Trzeba dodać, że częściej brak zaufania wykazują mężczyźni niż kobiety. Rodacy o negatywnym nastawieniu do tego typu firm darzą najmniejszym zaufaniem instrumenty ochrony życia i zdrowia, nieruchomości, a także mienia. Nieco lepiej postrzegane są ubezpieczenia motoryzacyjne i turystyczne.
Z ogólnopolskiego badania opinii społecznej, zrealizowanego przez UCE RESEARCH i SYNO Poland dla HELPER CPP, wychodzi, że 46,7% Polaków ufa ubezpieczycielom. 34,4% temu zaprzecza, a 18,9% nie potrafi tego ocenić. Jak komentuje ekonomista Marek Zuber, to dość niepokojące zjawisko, że ponad jedna trzecia rodaków nie wierzy instytucjom zaufania publicznego. Może to wnikać z tego, że są kojarzone z firmami finansowymi, takimi jak banki, które w ostatnich latach straciły na wizerunku.
– W mojej perspektywie, to są wręcz zaskakująco dobre wyniki dla towarzystw ubezpieczeniowych. Od lat powszechnie mówi się przecież o tym, że ubezpieczyciele często nadużywają swojej pozycji i zwykle próbują coś zrobić na niekorzyść klientów przy likwidacji szkód – zwraca uwagę Maciej Kamiński, prezes zarządu HELPER CPP.
Dr hab. Monika Wieczorek-Kosmala, Prof. UE z Katedry Finansów Przedsiębiorstw i Ubezpieczeń Gospodarczych Uniwersytetu Ekonomicznego w Katowicach zauważa, że wiele osób ma negatywne doświadczenia związane z procesem likwidacji szkód i z poczuciem otrzymania zbyt niskiego odszkodowania. Według eksperta, jednak często jest to skutkiem niezrozumienia warunków ochrony. Klienci pobieżnie czytają zapisy umów i nie znają definicji zdarzeń losowych oraz finansowych skutków ograniczeń odpowiedzialności stosowanych przez ubezpieczycieli.

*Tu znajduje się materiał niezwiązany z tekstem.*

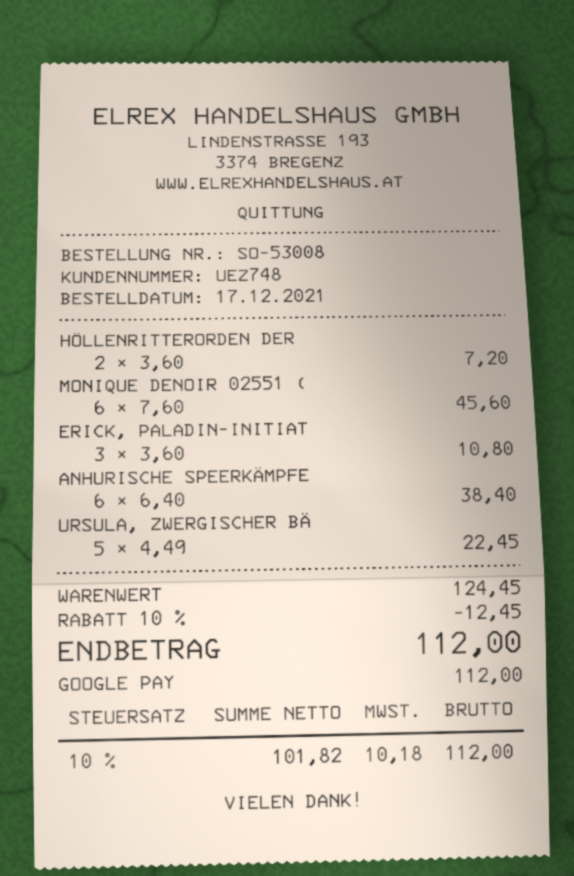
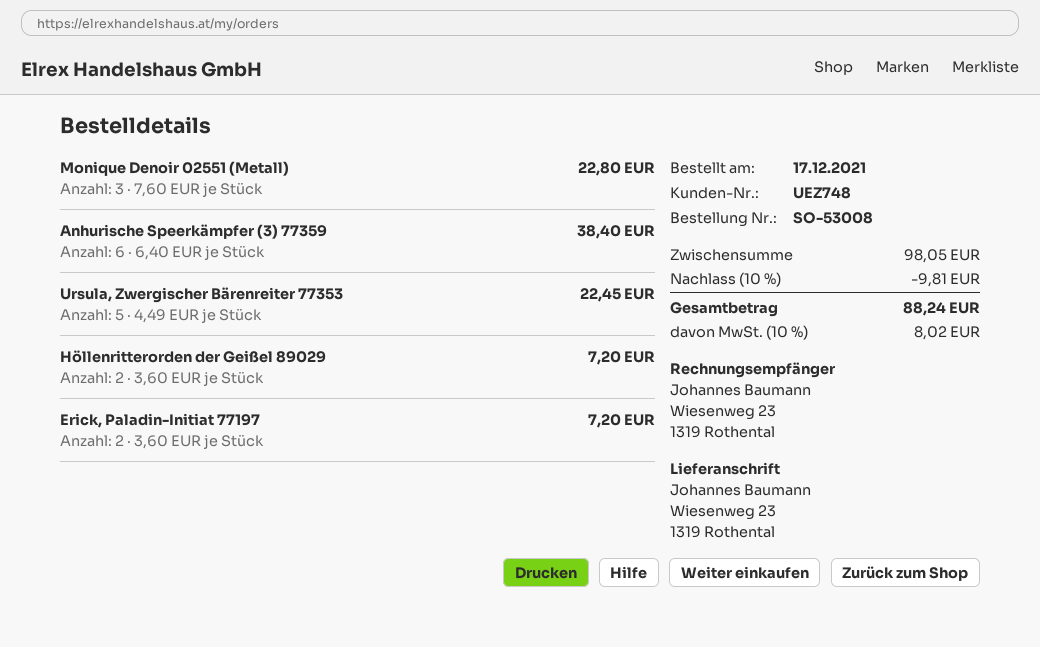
MONIQUE DENOIR 02551 (: 6 x 7.60 = 45.60 -> 3 x 7.60 = 22.80
ERICK, PALADIN-INITIAT: 3 x 3.60 = 10.80 -> 2 x 3.60 = 7.20
subtotal: 124.45 -> 98.05
discount: 10% = 12.45 -> 10% = 9.81
tax: 10% = 10.18 -> 10% = 8.02
total: 112.00 -> 88.24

– Badani, którzy deklarują zaufanie do ww. firm, do tej pory mogli tylko płacić składki za różnego rodzaju ubezpieczenia, ale jeszcze nie mieć okazji likwidować faktycznej szkody. Przez to poziom ufności może być większy. Jednak to oczywiście nie zmienia faktu, że blisko połowa Polaków ją wyraża – dodaje ekspert z HELPER CPP.
Częściej mężczyźni niż kobiety nie ufają firmom ubezpieczeniowym. Brak zaufania wykazują głównie osoby z wyższym i ze średnim wykształceniem, a także z zarobkami rzędu 5000-6999 i ponad 9000 zł netto. Najmniej ufni są ludzie zamieszkali w miastach liczących co najmniej 500 tys. mieszkańców, a także w miejscowościach mających 100-199 tys. i 200-499 tys. ludności. Najwięcej tych osób jest w woj. kujawsko-pomorskim, pomorskim i śląskim.
– Wyniki badania pokazują również, że brak ufności jest mocno związany z wykształceniem, dochodem i miejscem zamieszkania. Im wyższy jest poziom zdobytej edukacji oraz zarobków, a także im większa jest dana miejscowość, tym niższe zaufanie jest do ubezpieczyciela – podkreśla Maciej Kamiński.
Ponadto ankietowani, którzy nie ufają firmom ubezpieczeniowym, zostali zapytani o to, do jakich trzech typów ubezpieczeń mają najmniejsze zaufanie. 53% badanych w tej grupie podało instrumenty ochrony dotyczące życia i zdrowia, 27,8% – nieruchomości, a 24,6% – ogólnie mienia. Na czwartej pozycji znalazły się ubezpieczenia motoryzacyjne – 19,5%, a za nimi turystyczne – 14%. Natomiast 20,1% respondentów nie było w stanie podać konkretnych kategorii.
– Ubezpieczenia z pierwszego zakresu mogą mieć charakter inwestycyjny jako tzw. polisolokaty. Negatywny stosunek do nich wynika z kilku czynników. Można wskazać wysokie koszty rezygnacji po paru latach, a także kary w przypadku braku wpłaty w danym miesiącu. Ponadto inwestowanie w tego typu aktywa może być nieopłacalne w związku z sytuacją na giełdzie – stwierdza Marek Zuber.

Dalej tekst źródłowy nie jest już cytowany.